Comissão de protecção de dados diz estar "muitíssimo deficitária" de meios
Novo orgânica da comissão ainda está a ser analisada na Assembleia da República. Deco e Sindicato dos Trabalhadores da Administração Pública preocupados com fiscalização.
Ao libertar as autoridades de controlo, como a Comissão Nacional de Protecção de Dados (CNPD), das suas funções de controlo prévio, o regulamento europeu pretende um reforço da fiscalização, exigindo no próprio diploma que os Estados-membros dotem estas autoridades de "recursos humanos, técnicos e financeiros, instalações e infra-estruturas necessários à prossecução eficaz das suas atribuições". Tal não constituiria um problema, não fosse a própria comissão a alertar que "há vários anos que está muitíssimo deficitária desses meios".
Numa resposta escrita enviada ao PÚBLICO, a comissão presidida por Filipa Calvão, nota que os problemas de recursos existem "apesar de [o organismo] gerar receitas próprias bastante acima dos seus gastos". E acrescenta: "Com a aplicação do Regulamento-Geral de Protecção de Dados, essa situação tem inevitavelmente de mudar. Esperamos, por isso, que agora venhamos a ter todos os recursos necessários para poder desempenhar eficazmente a nossa acção fiscalizadora."
Contudo, a menos de um mês das novas regras começarem a ser aplicadas a estrutura da própria comissão, que conta actualmente com 24 funcionários, ainda está em aberto. A lei que executa o regulamento europeu e vai revogar a anterior lei de protecção de dados existente em Portugal, de 1998, remete para outro diploma a composição e funcionamento da CNPD, mas ambos os diplomas ainda estão para discussão na Assembleia da República.
A situação não tranquiliza Luís Pisco, jurista da Associação Portuguesa para a Defesa do Consumidor (Deco), que considera que as novas regras trazem "novidades interessantes" para os consumidores. "Vamos ver como será aplicado. Não podemos esquecer que a presidente da comissão já veio publicamente assumir que não dispõe de meios para aplicar este regulamento", nota o jurista da Deco. Por isso, tem muitas dúvidas que enquanto não houver uma "reorganização da CNPD" seja possível identificar infracções às normas da videovigilância, por exemplo, a não ser que tenha havido uma denúncia.
Muito preocupado está o secretário-geral do Sindicato dos Trabalhadores da Administração Pública, José Abraão, que nota que a videovigilância afronta um direito fundamental dos trabalhadores e dos cidadãos: a privacidade. O sindicalista teme que o fim do controlo prévio da instalação de sistemas de videovigilância nas empresas e entidades públicas dê origem a maiores arbitrariedades por parte dos empregadores, que muitas vezes vêem nas câmaras um "instrumento de controlo dos trabalhadores". José Abraão considera que a fiscalização a posteriori não é suficiente e teme que o novo regime traga mais conflitualidade no ambiente de trabalho. O sindicalista ainda está expectante sobre como ficará a versão final da lei de execução do regulamento, mas não afasta a possibilidade de recorrer ao Tribunal Constitucional para reverter o fim do controlo prévio.

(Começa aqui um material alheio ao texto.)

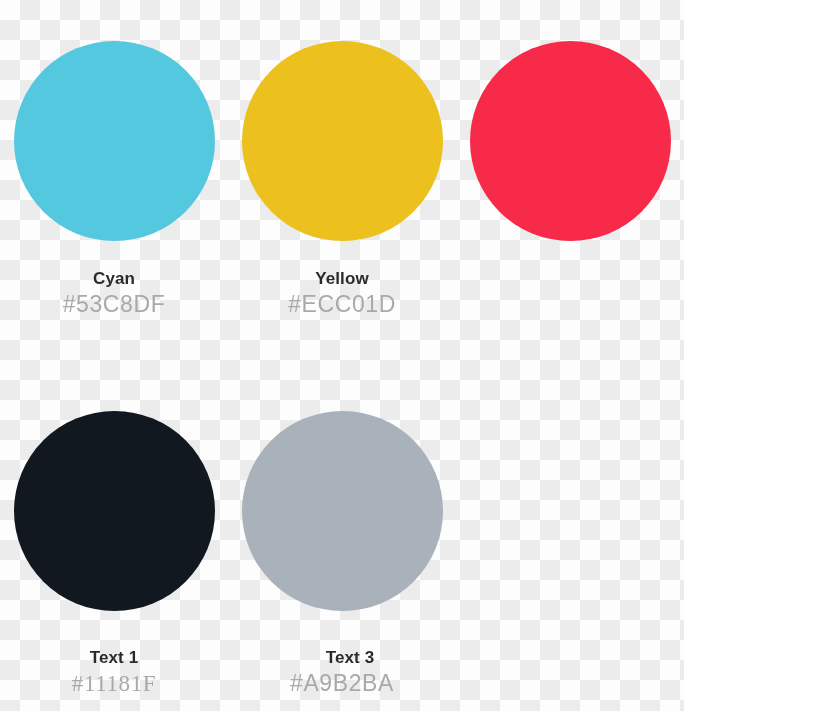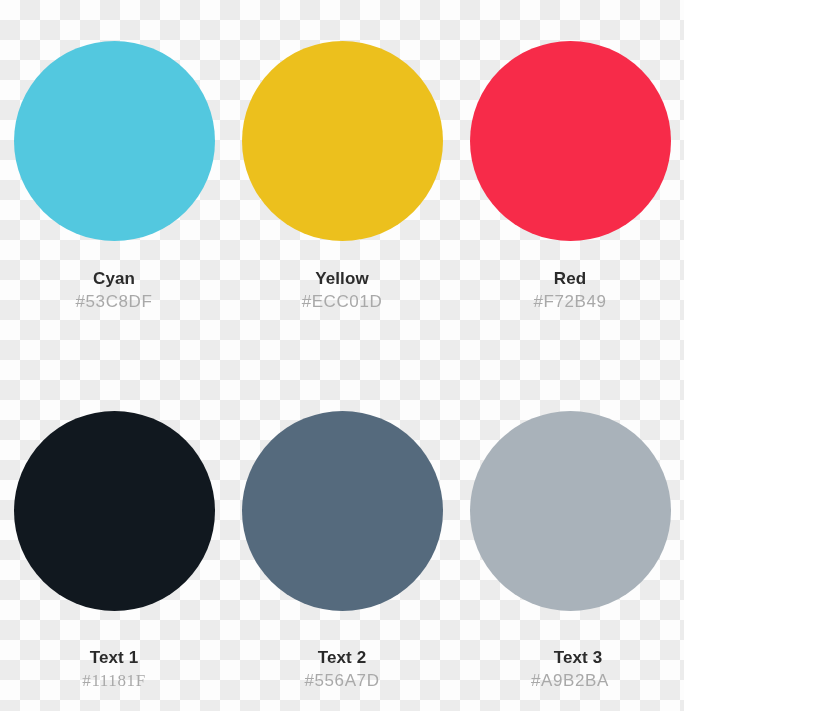--- a/index.html
+++ b/index.html
@@ -103,10 +103,6 @@
 
     <div class="swatch row-1">
       <div class="swatch-circle" style="background-color: rgb(247, 43, 73);"></div>
-      <div class="swatch-labels">
-        <span class="swatch-name" style="color: rgb(43, 43, 43);">Red</span>
-        <span class="swatch-hex" style="color: rgb(169, 169, 169);">#F72B49</span>
-      </div>
     </div>
 
     <div class="swatch row-2">

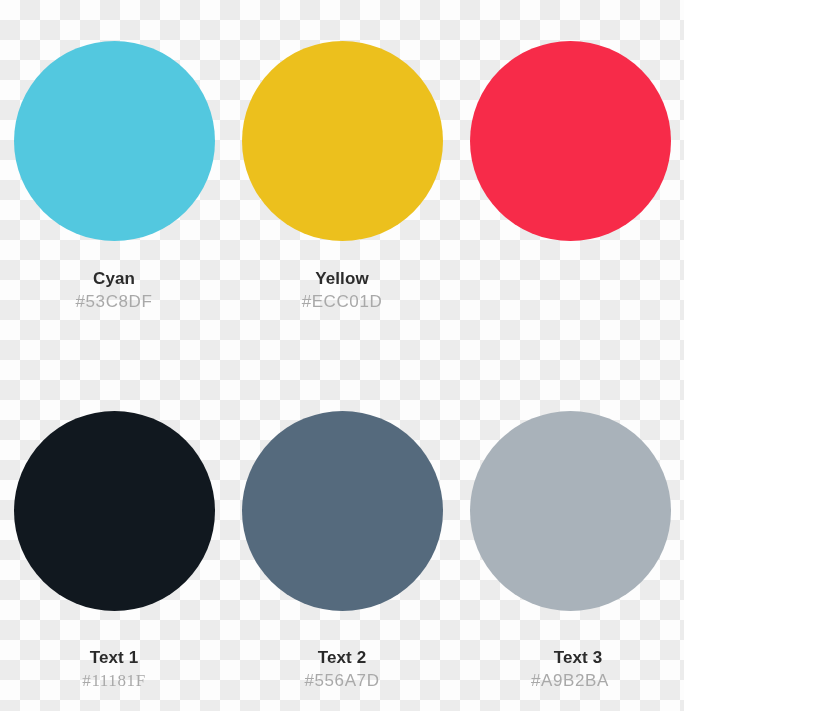--- a/index.html
+++ b/index.html
@@ -70,7 +70,7 @@
   }
 
   .swatch-hex {
-    font-size: 17px;
+    font-size: 23px;
     font-weight: normal;
     color: #a9a9a9;
     letter-spacing: 0.6px;

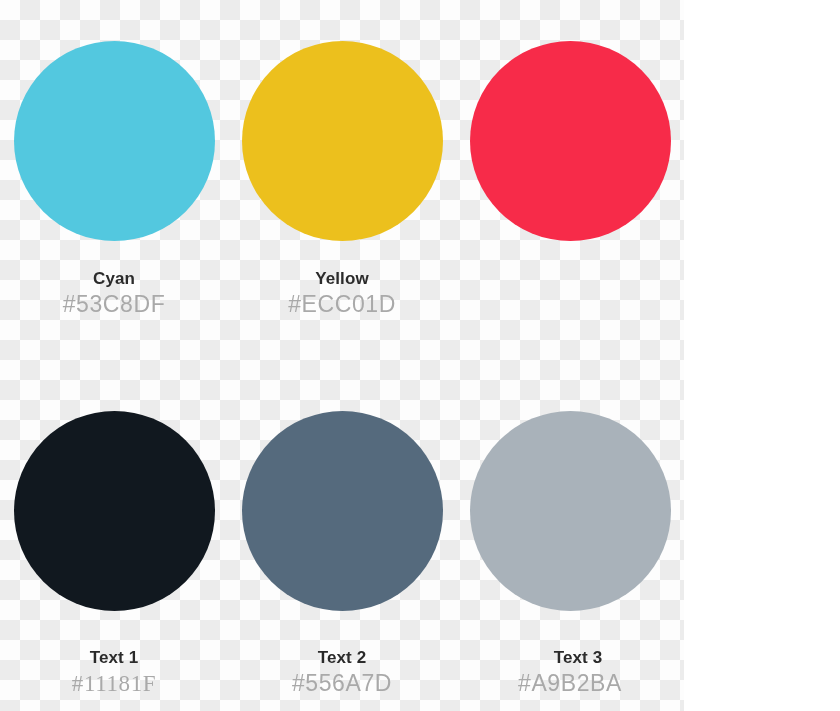--- a/index.html
+++ b/index.html
@@ -113,13 +113,6 @@
       </div>
     </div>
 
-    <div class="swatch row-2">
-      <div class="swatch-circle" style="background-color: rgb(85, 106, 125);"></div>
-      <div class="swatch-labels">
-        <span class="swatch-name" style="color: rgb(43, 43, 43);">Text 2</span>
-        <span class="swatch-hex" style="color: rgb(169, 169, 169);">#556A7D</span>
-      </div>
-    </div>
 
     <div class="swatch row-2">
       <div class="swatch-circle" style="background-color: rgb(169, 178, 186);"></div>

A proposta de lei de execução que está no Parlamento tem um artigo específico para a videovigilância que estabelece as limitações a estes sistemas, mas esta não deve ser a versão final já que a própria comissão foi chamada a dar parecer e em breve dará sugestões para melhorar o diploma. "De qualquer modo, depois de assente o novo regime, a CNPD pretende actualizar as suas orientações sobre videovigilância, para apoiar as empresas e as entidades públicas a cumprir melhor o novo regime de protecção de dados e, desse modo, a salvaguardar os direitos fundamentais dos cidadãos", afirma a comissão.